* **Input records**:

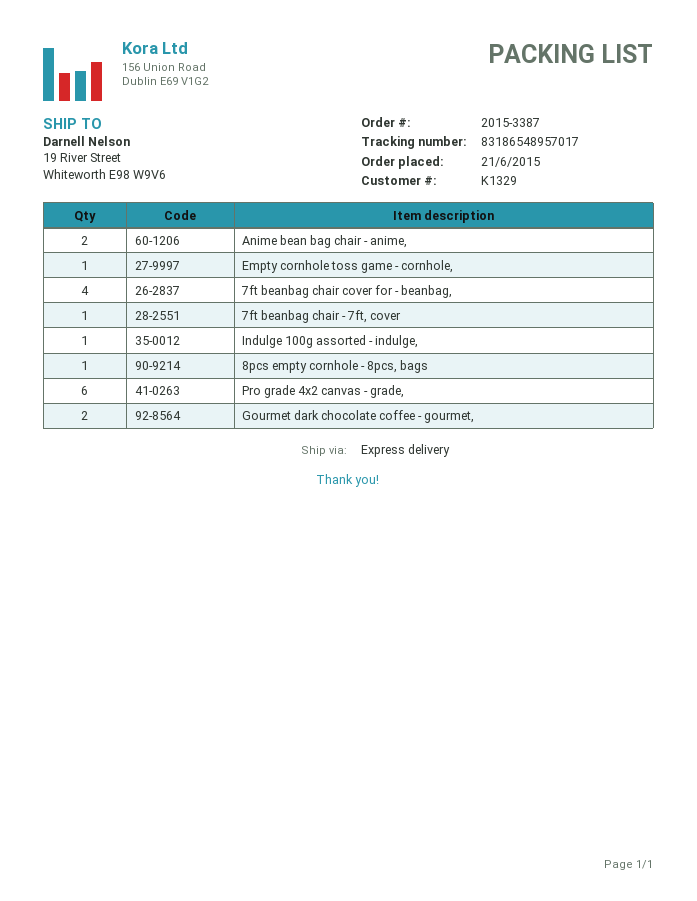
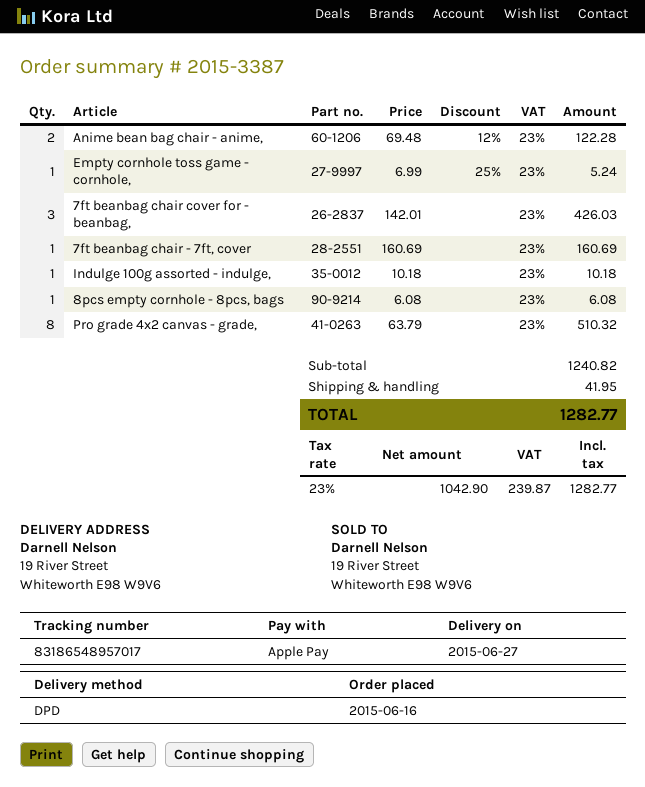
order date: 2015-06-21 -> 2015-06-16
shipping method: express -> DPD
7ft beanbag chair cover for - beanbag,: 4 -> 3
Pro grade 4x2 canvas - grade,: 6 -> 8
Gourmet dark chocolate coffee - gourmet,: 2 -> none

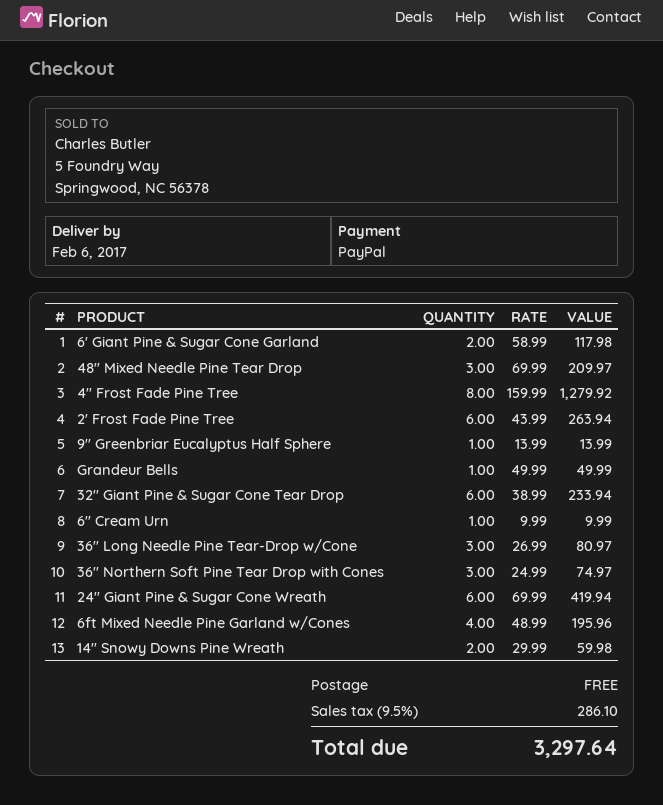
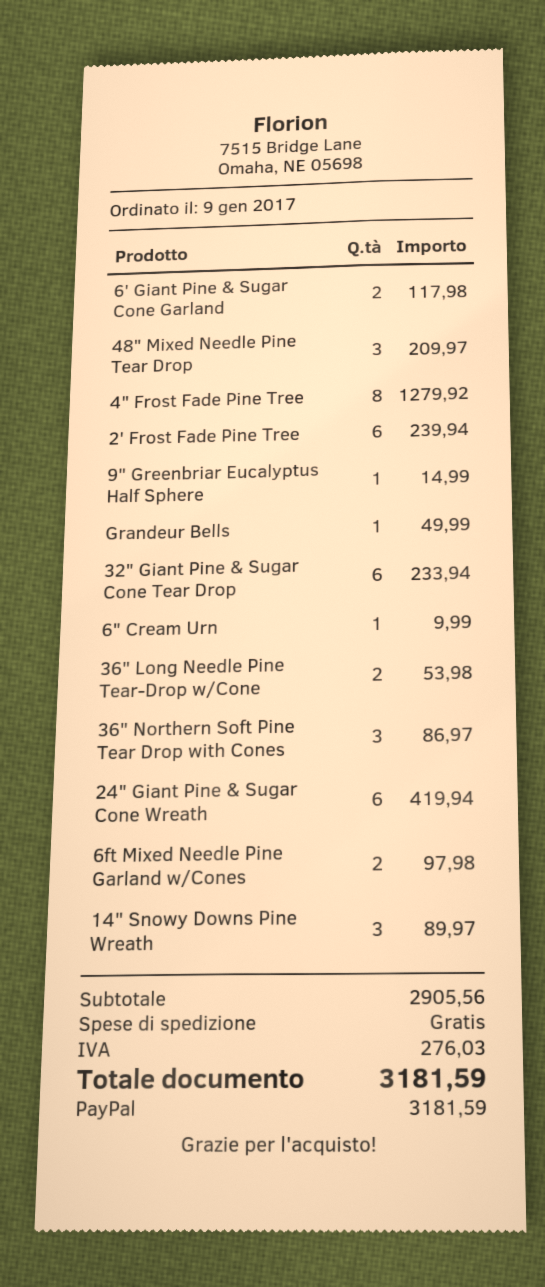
2' Frost Fade Pine Tree: 6 for 263.94 -> 6 for 239.94
9" Greenbriar Eucalyptus Half Sphere: 1 for 13.99 -> 1 for 14.99
36" Long Needle Pine Tear-Drop w/Cone: 3 for 80.97 -> 2 for 53.98
36" Northern Soft Pine Tear Drop with Cones: 3 for 74.97 -> 3 for 86.97
6ft Mixed Needle Pine Garland w/Cones: 4 for 195.96 -> 2 for 97.98
14" Snowy Downs Pine Wreath: 2 for 59.98 -> 3 for 89.97
tax: 286.10 -> 276.03
total: 3297.64 -> 3181.59

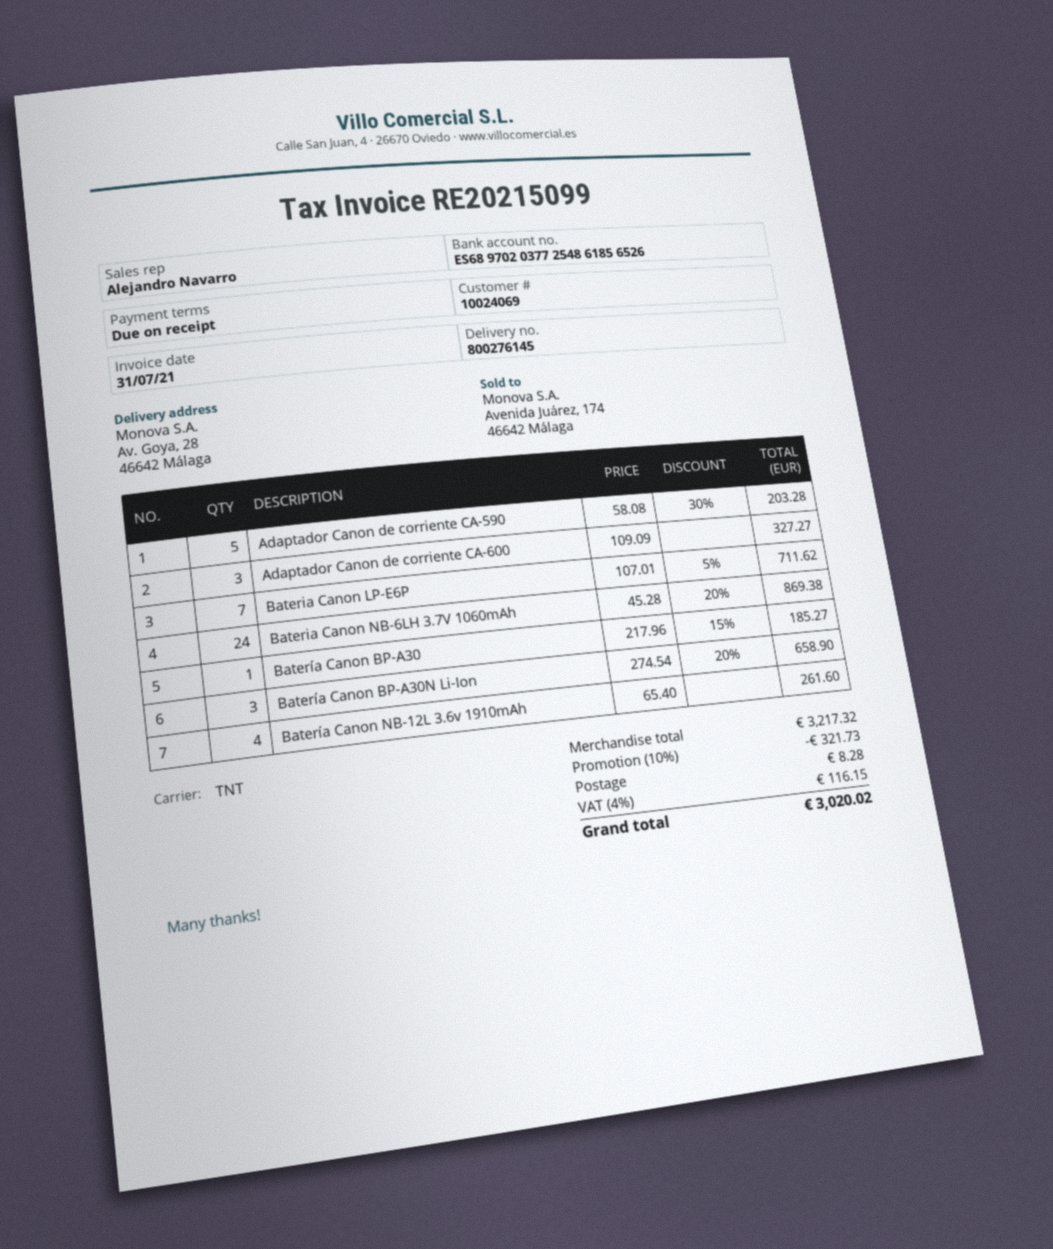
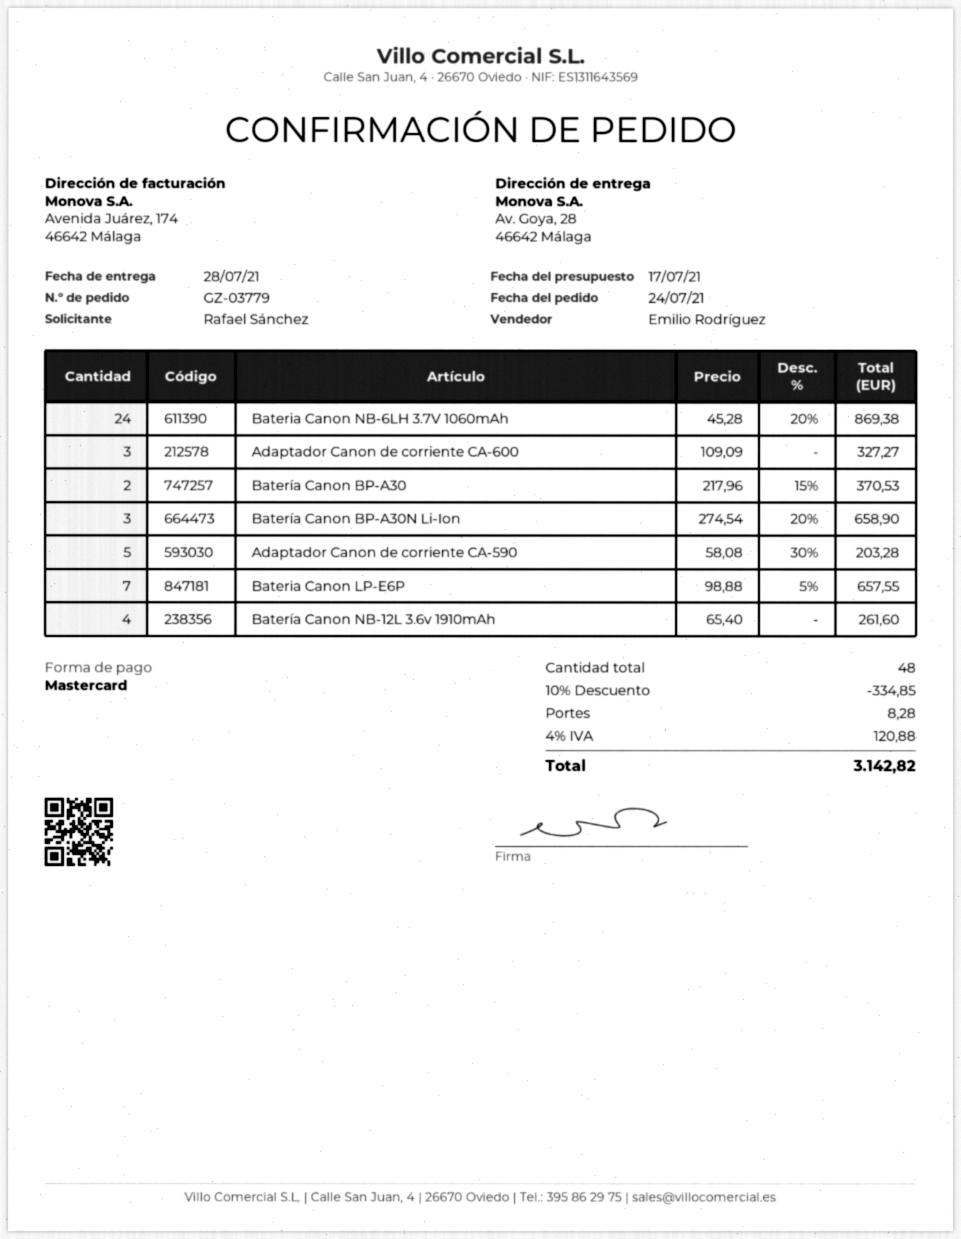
sales rep: Alejandro Navarro -> Emilio Rodríguez
Bateria Canon LP-E6P: 7 x 107.01 - 5% = 711.62 -> 7 x 98.88 - 5% = 657.55
Batería Canon BP-A30: 1 x 217.96 - 15% = 185.27 -> 2 x 217.96 - 15% = 370.53
discount: 10% = 321.73 -> 10% = 334.85
tax: 4% = 116.15 -> 4% = 120.88
total: 3020.02 -> 3142.82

* **Activity**:
Exact lines, nothing more: output the one with "1 for 14.99" and every later line through the end of the data, skipping pictures.

* **Output of the task**:
9" Greenbriar Eucalyptus Half Sphere: 1 for 13.99 -> 1 for 14.99
36" Long Needle Pine Tear-Drop w/Cone: 3 for 80.97 -> 2 for 53.98
36" Northern Soft Pine Tear Drop with Cones: 3 for 74.97 -> 3 for 86.97
6ft Mixed Needle Pine Garland w/Cones: 4 for 195.96 -> 2 for 97.98
14" Snowy Downs Pine Wreath: 2 for 59.98 -> 3 for 89.97
tax: 286.10 -> 276.03
total: 3297.64 -> 3181.59

sales rep: Alejandro Navarro -> Emilio Rodríguez
Bateria Canon LP-E6P: 7 x 107.01 - 5% = 711.62 -> 7 x 98.88 - 5% = 657.55
Batería Canon BP-A30: 1 x 217.96 - 15% = 185.27 -> 2 x 217.96 - 15% = 370.53
discount: 10% = 321.73 -> 10% = 334.85
tax: 4% = 116.15 -> 4% = 120.88
total: 3020.02 -> 3142.82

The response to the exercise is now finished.